For you said, “I will surely prosper you and make your descendants as the sand of the sea, which is too great to be numbered.”

Jacob is clinging to the great covenant promise made to his grandfather, Abraham. How will God keep the promise about descendants if Esau wipes out Jacob and his family?

God desires the best for our families as well. God has created the family and spoken His Word so that we might live together in peace and as a shining light to the world. It’s hard to do that if we’ve stopped speaking to someone.

I think the key to HOW to be with family when there is no peace is to pray for God’s will to be done. Ask God for help, not once, but every time. Ask God to glorify Himself through you and your extended family. Are there family members who do not know God? I can’t think of any prayer God would rather hear than for you to pray for their salvation.


Seeing the Face of God

Family conflict is not easily healed. These are, after all, the people closest to you and therefore capable of the most hurt and disappointment. Once that has happened, it is extraordinarily hard to overcome. Certainly bribery, avoidance, or dodging the issues rarely helps, especially in the long run. If God is God at all, He is the one with hope for our broken relationships.

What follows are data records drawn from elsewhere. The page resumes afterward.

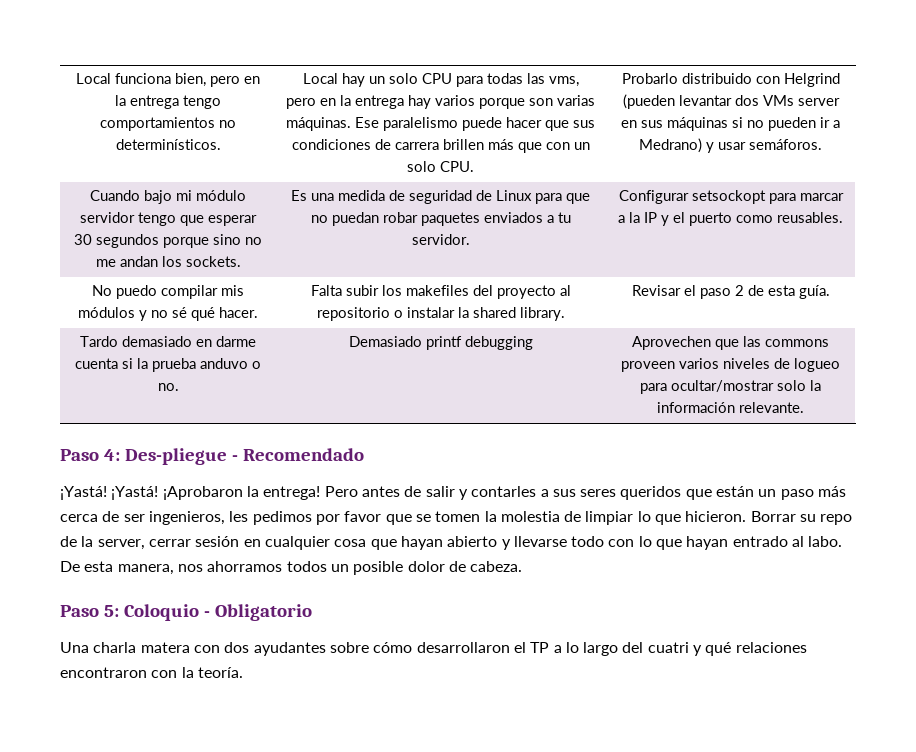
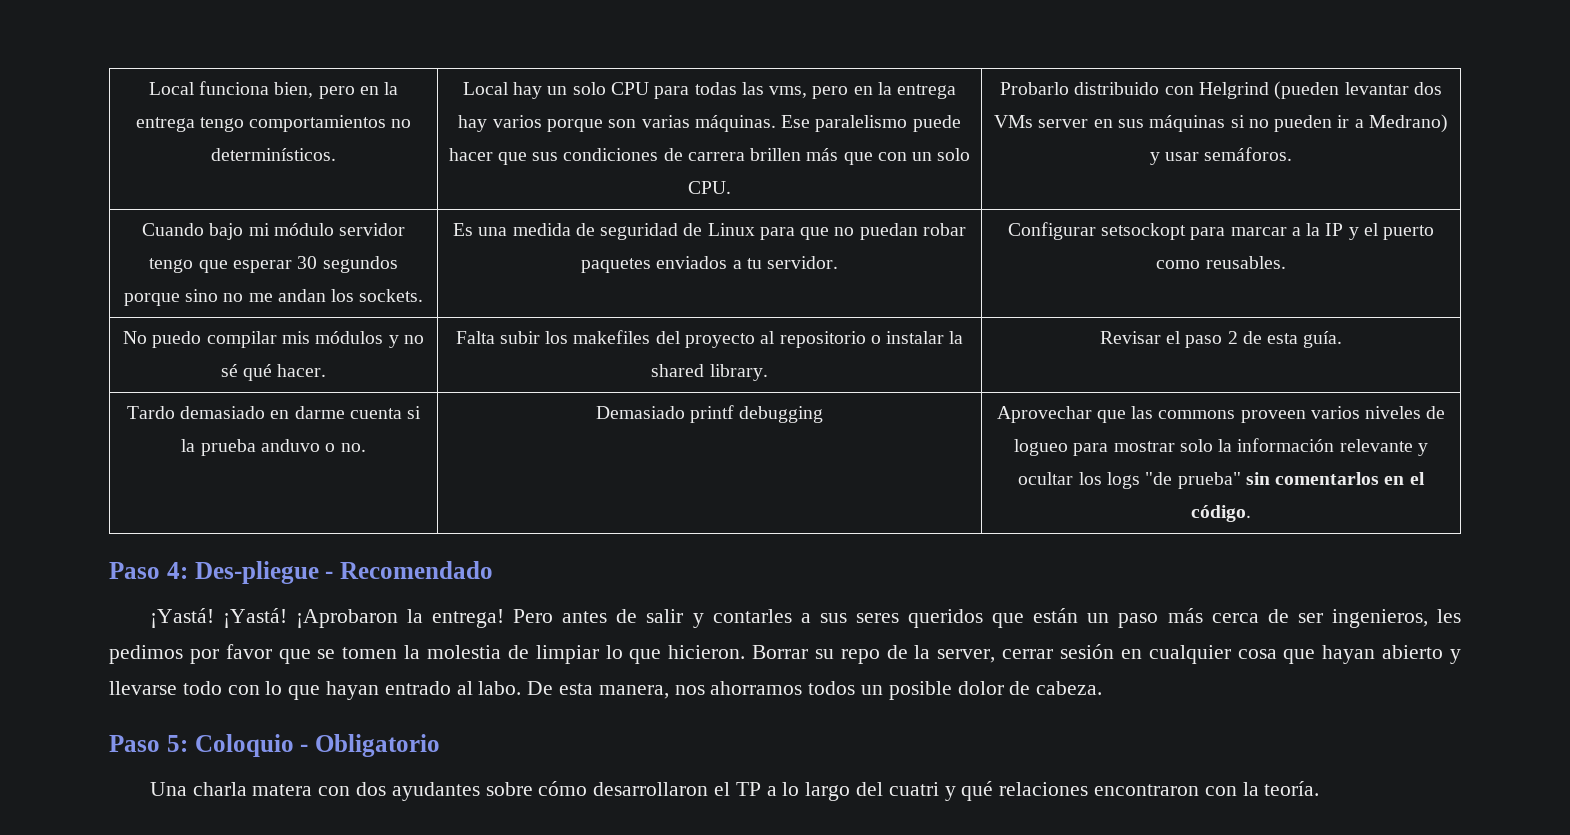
[632,336,711,350] Aprovechen -> [996,406,1092,423] Aprovechar
[671,380,774,392] ocultar/mostrar -> [1113,441,1175,452] mostrar
[739,402,804,413] relevante. -> [1339,439,1428,456] [1018,472,1425,489] [1191,505,1251,522] relevante y ocultar los logs "de prueba" sin comentarlos en el código.

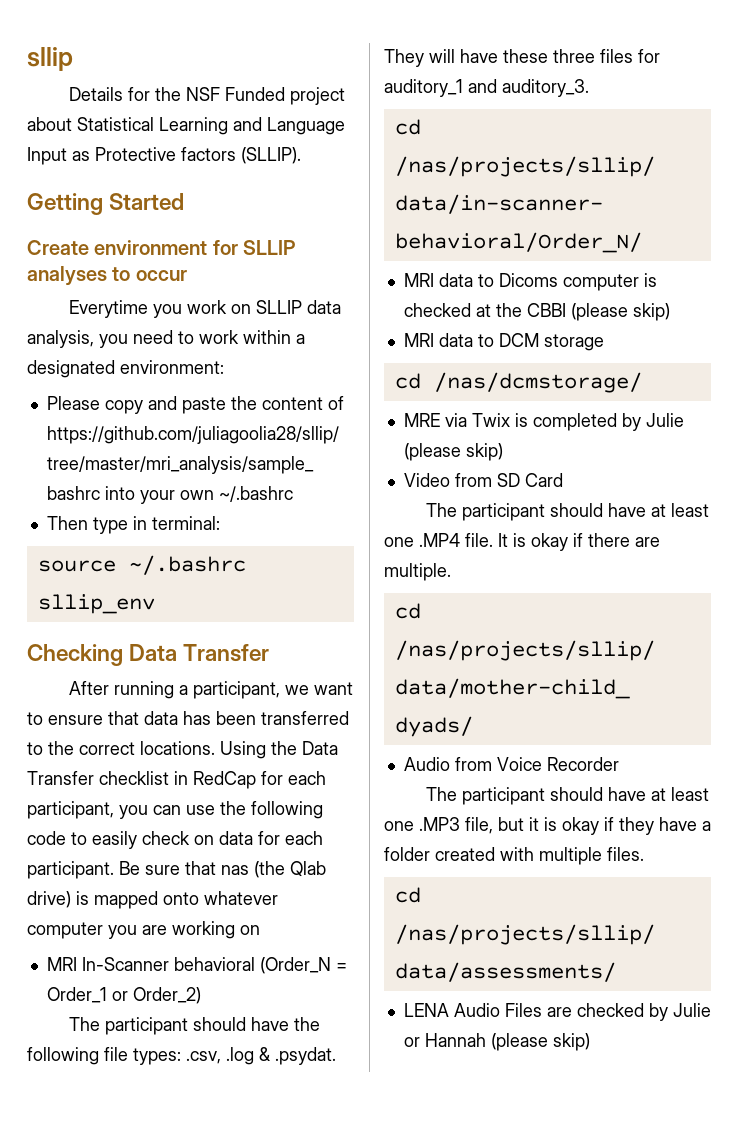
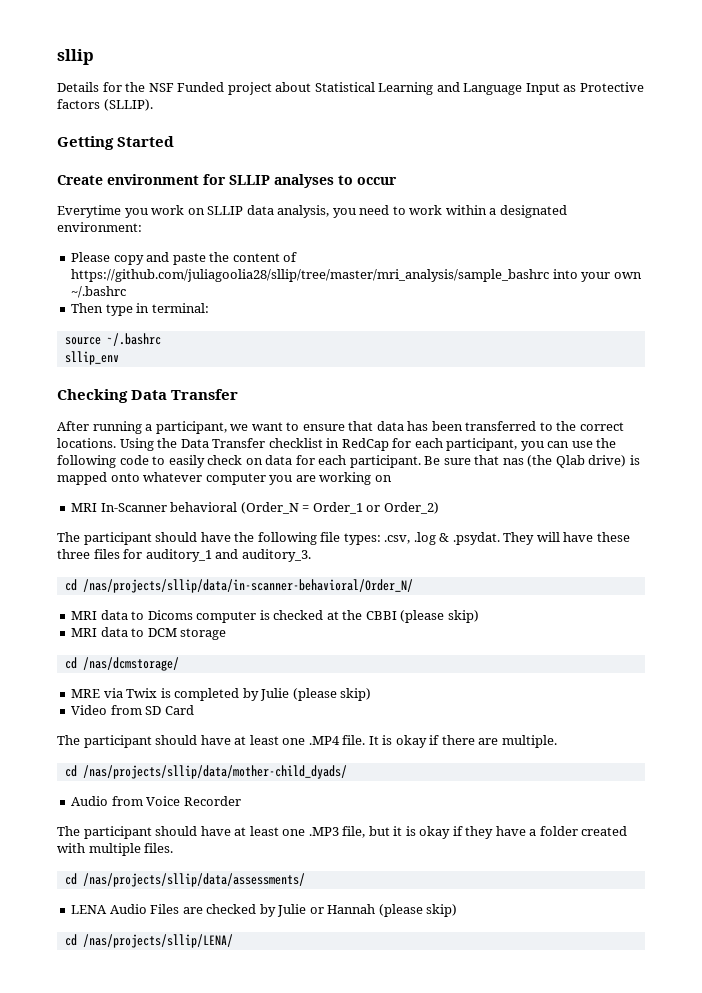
(590, 1042) none -> [64,934,233,948] // cd /nas/projects/sllip/LENA/

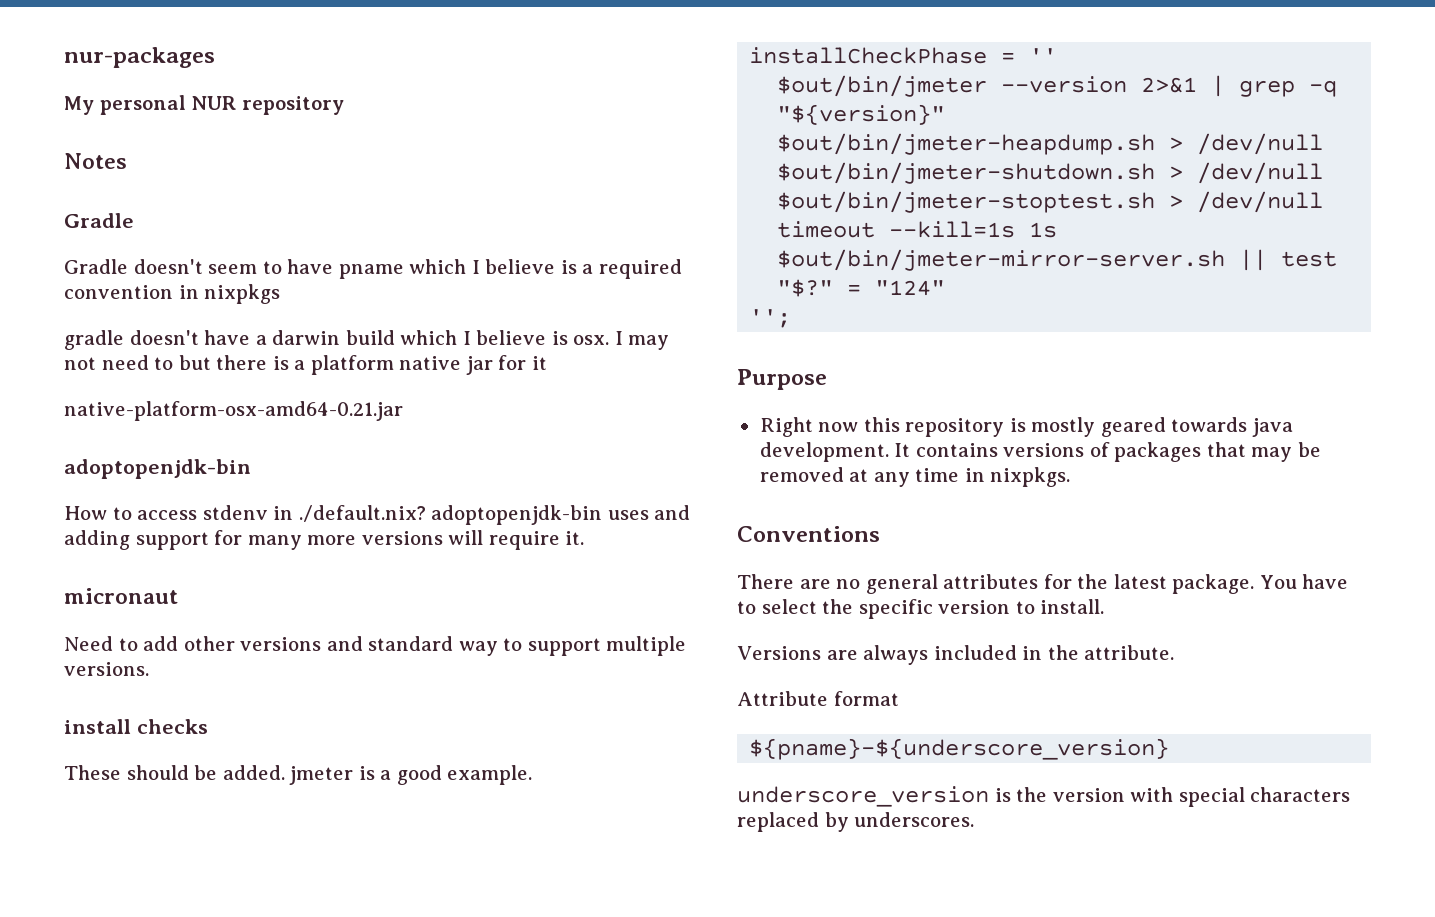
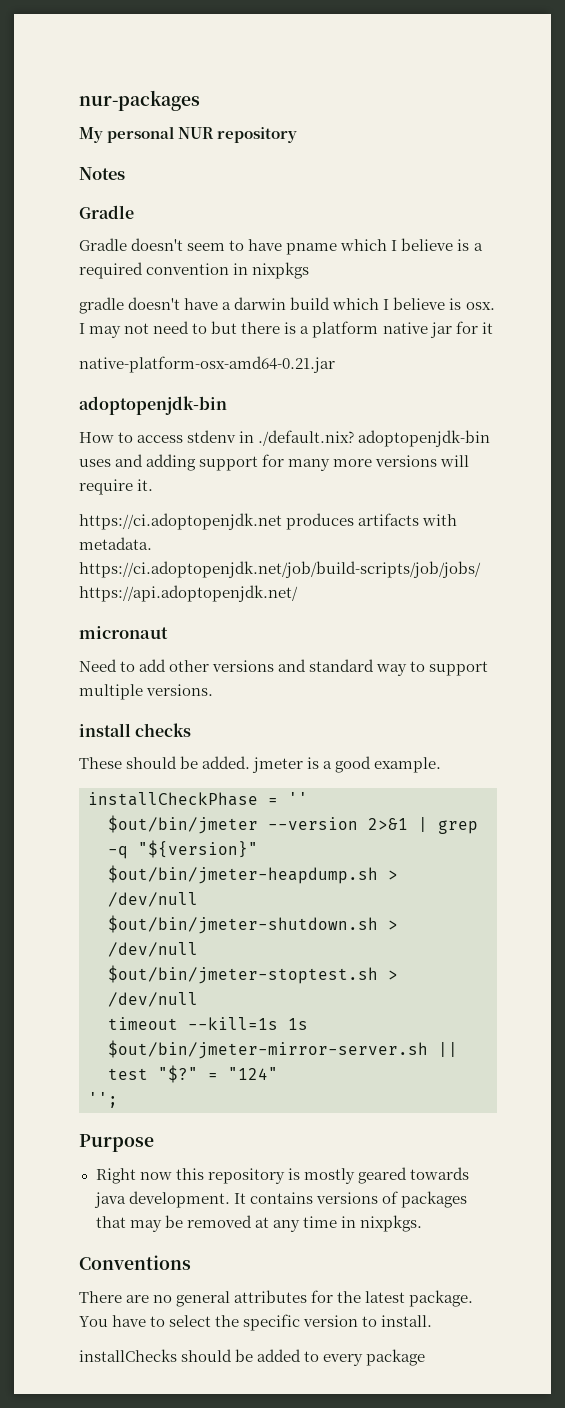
(585, 538) none -> [79,513,458,530] [79,537,152,550] [79,561,481,578] [79,585,298,602] // https://ci.adoptopenjdk.net produces artifacts with metadata. https://ci.adoptopenjdk.net/job/build-scripts/job/jobs/ https://api.adoptopenjdk.net/
[737,645,1175,665] [737,691,899,706] [749,738,1170,760] [737,786,1351,807] [737,812,975,832] Versions are always included in the attribute. // Attribute format // ${pname}-${underscore_version} // underscore_version is the version with special characters replaced by underscores. -> [79,1349,426,1366] installChecks should be added to every package

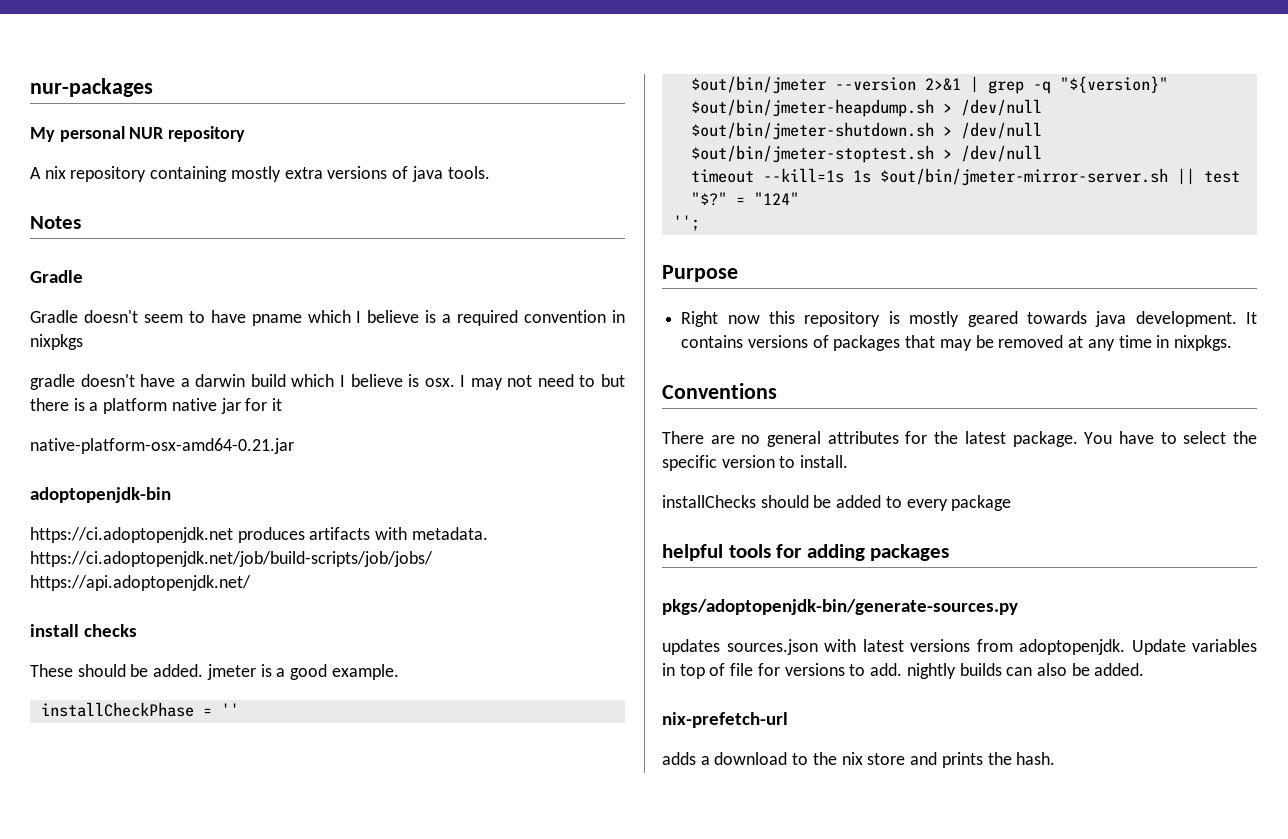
(298, 135) none -> [30,166,490,182] // A nix repository containing mostly extra versions of java tools.
[79,430,491,447] [79,454,470,471] [79,479,154,495] // How to access stdenv in ./default.nix? adoptopenjdk-bin uses and adding support for many more versions will require it. -> (171, 495) none
[79,626,168,639] [79,659,489,676] [79,684,214,700] // micronaut // Need to add other versions and standard way to support multiple versions. -> (251, 583) none
(426, 1357) none -> [662,544,950,561] [662,599,1018,615] [662,639,1257,655] [662,663,1145,679] [662,712,788,728] [662,752,1056,768] // helpful tools for adding packages // pkgs/adoptopenjdk-bin/generate-sources.py // updates sources.json with latest versions from adoptopenjdk. Update variables in top of file for versions to add. nightly builds can also be added. // nix-prefetch-url // adds a download to the nix store and prints the hash.

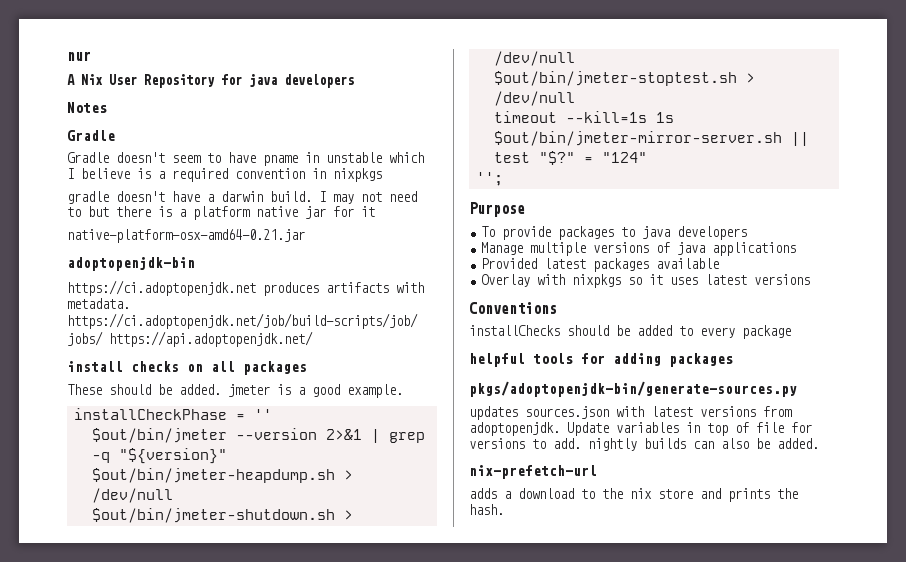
[30,78,153,97] [30,126,246,142] [30,166,490,182] nur-packages // My personal NUR repository // A nix repository containing mostly extra versions of java tools. -> [67,51,91,61] [67,74,354,88] nur // A Nix User Repository for java developers
(302, 320) none -> [305,152,382,163] in unstable
[250,374,455,387] build which I believe is osx. -> [270,191,312,202] build.
(138, 630) none -> [187,361,307,375] on all packages
[681,311,1257,327] [681,335,1232,351] [662,383,777,399] [662,431,1257,447] [662,455,849,471] Right now this repository is mostly geared towards java development. It contains versions of packages that may be removed at any time in nixpkgs. // Conventions // There are no general attributes for the latest package. You have to select the specific version to install. -> [481,226,748,240] [481,242,797,256] [481,258,720,272] [481,274,811,288] [469,302,557,314] To provide packages to java developers // Manage multiple versions of java applications // Provided latest packages available // Overlay with nixpkgs so it uses latest versions // Conventions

Listen to the end of the story of Jacob’s encounter with Esau. This is not to say that God will magically fix every family conflict in this room today, but it does describe the nature of the healing God brought to Jacob and Esau’s relationship. You heard and can re-read all the details. Esau has not suffered as one might have thought after the taking of the birthright. Being apart from him, Jacob could only imagine how his life had been. Sometimes, we labor under false expectations.

But here’s the key part – it’s in Genesis 33:10.

…I see your face as one sees the face of God…

Through his obedience in coming to face Esau, even if given reluctantly, Jacob listened and obeyed what God wanted him to do.

Through his prayers, even in the midst of trying a few of his own techniques, Jacob sought God’s help and strength.

And coming into the situation, Jacob was able to see God in the middle of it… in his brother’s face.

That’s the key point. God may or may not “solve” the dilemma. The other person may or may not be receptive to God working. But if we obey God and seek God, He will be faithful to show up in a way that is at least visible to you. And that’s a huge thing!

Think about your upcoming holiday. Who will you see? Who may God want you to see? What do you think God wants you to do? Do you need to just show up when you could stay away? Do you need to speak a word of truth? Of peace? Of forgiveness?

Your story may vary from the details of this story, but I believe the heart of this story shows the heart of God, which does not change. If we listen, obey, and follow, God will show up, lead us, and bless us.

May God give us ears to hear as we listen for His direction. Amen.